Whether you love or hate 1950s communist hunter Joe McCarthy, does it matter if he was an opiate addict?

McCarthy's life and legacy are back in the spotlight thanks to a new book by hyperconservative commentator and author Ann Coulter. The book, "Treason," not only defends McCarthy, but raises him as a hero.

I'm not really in a position to judge the merit of Coulter's arguments. I don't know a whole lot about McCarthy, and I haven't read all of "Treason."

I did, however, skim about 60 pages of the book in small chunks while loitering in various bookstores. I also checked the index for certain key words. I didn't find "morphine," "drug" or "Federal Bureau of Narcotics."

To be fair, I looked in more academic McCarthy biographies available at my local library, and I didn't find anything tying McCarthy to morphine there either.

But, different researchers have found support for the proposition that McCarthy regularly used morphine, refused to quit and was eventually given an unlimited supply of the drug by the head of the federal government's drug war. A good discussion of the evidence is presented in John C. McWilliams' biography of Harry J. Anslinger, Commissioner of the Federal Bureau of Narcotics from 1930-1962.

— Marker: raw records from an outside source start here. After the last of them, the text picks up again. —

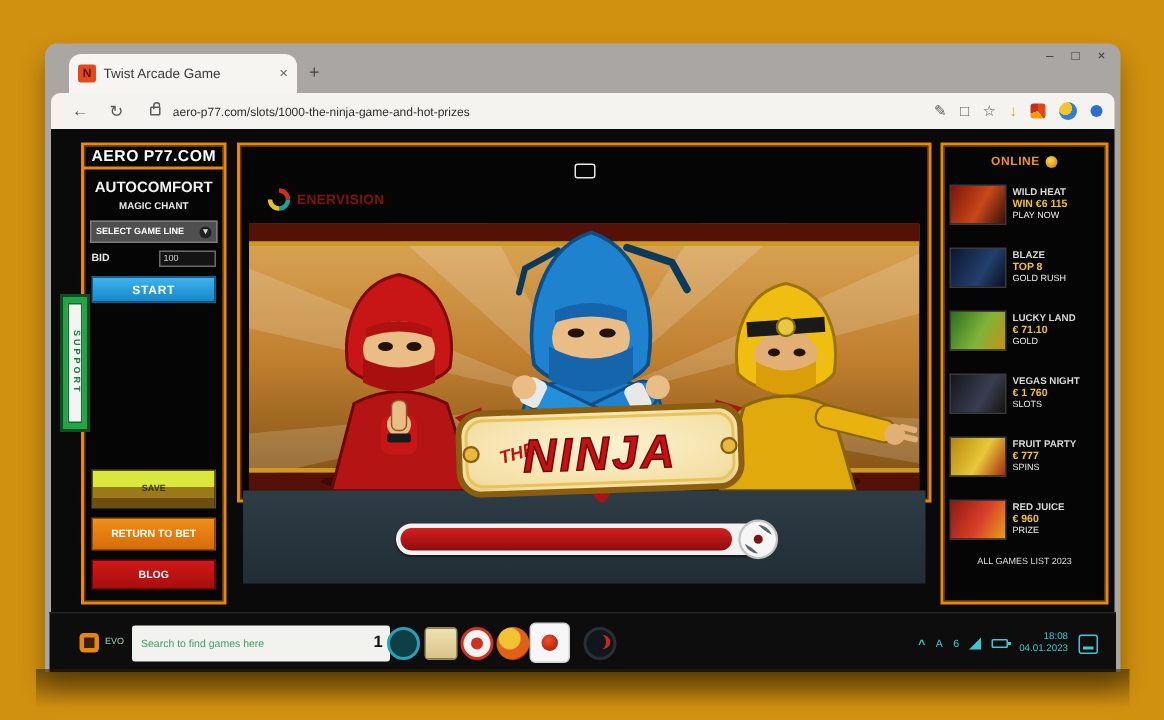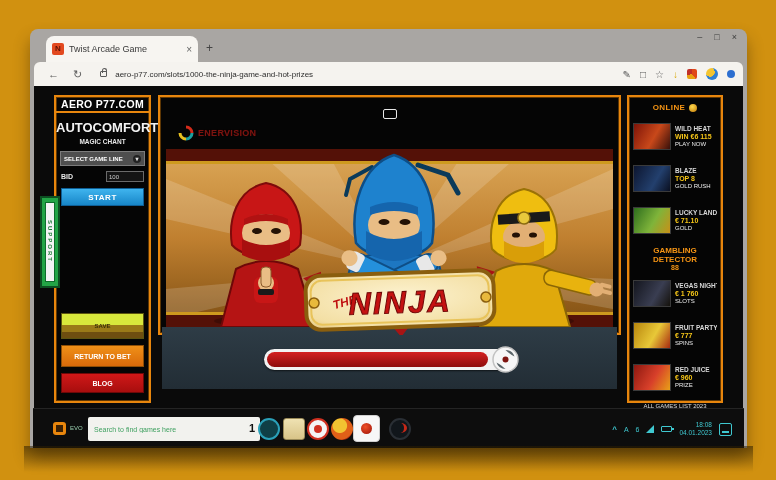"ONLINE" .p-right { width: 96px -> 112px }
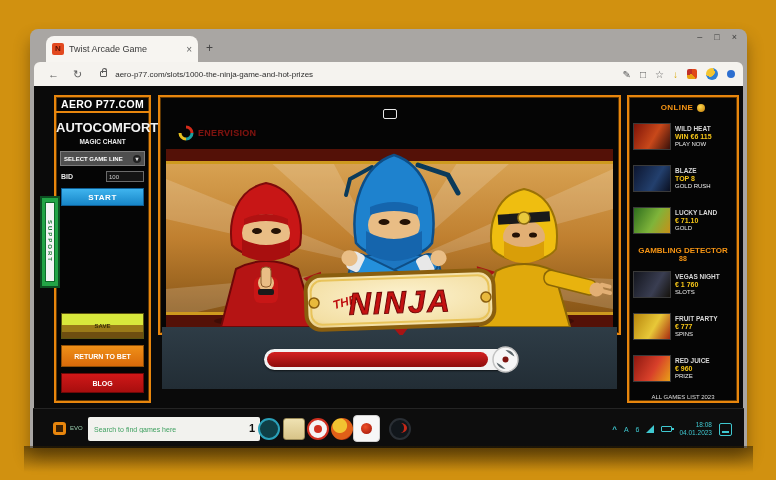"AUTOCOMFORT" .sb-line1 { font-size: 13px -> 10px }
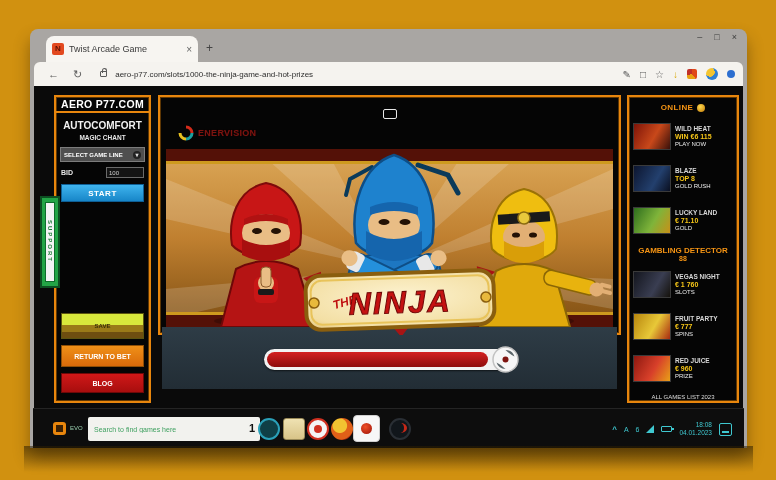"GAMBLING DETECTOR" div.rs-head2 { html: <div> <div>GAMBLING DETECTOR</div> <div>88</div> </div> -> none }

Anslinger, whose FBN was the predecessor of the DEA, first publicized the allegation in his book "The Murderers," published in 1961. Granted, any information from Anslinger must be taken with a grain of salt. He was a one-man propaganda machine whose influence on the drug war lives on today. When known facts didn't fit his ideology, Anslinger ignored them or manufactured his own.

But, his curious tale about a hardened morphine addict in the U.S. Congress has been confirmed by agents who worked under Anslinger, and the co-author of "The Murderers."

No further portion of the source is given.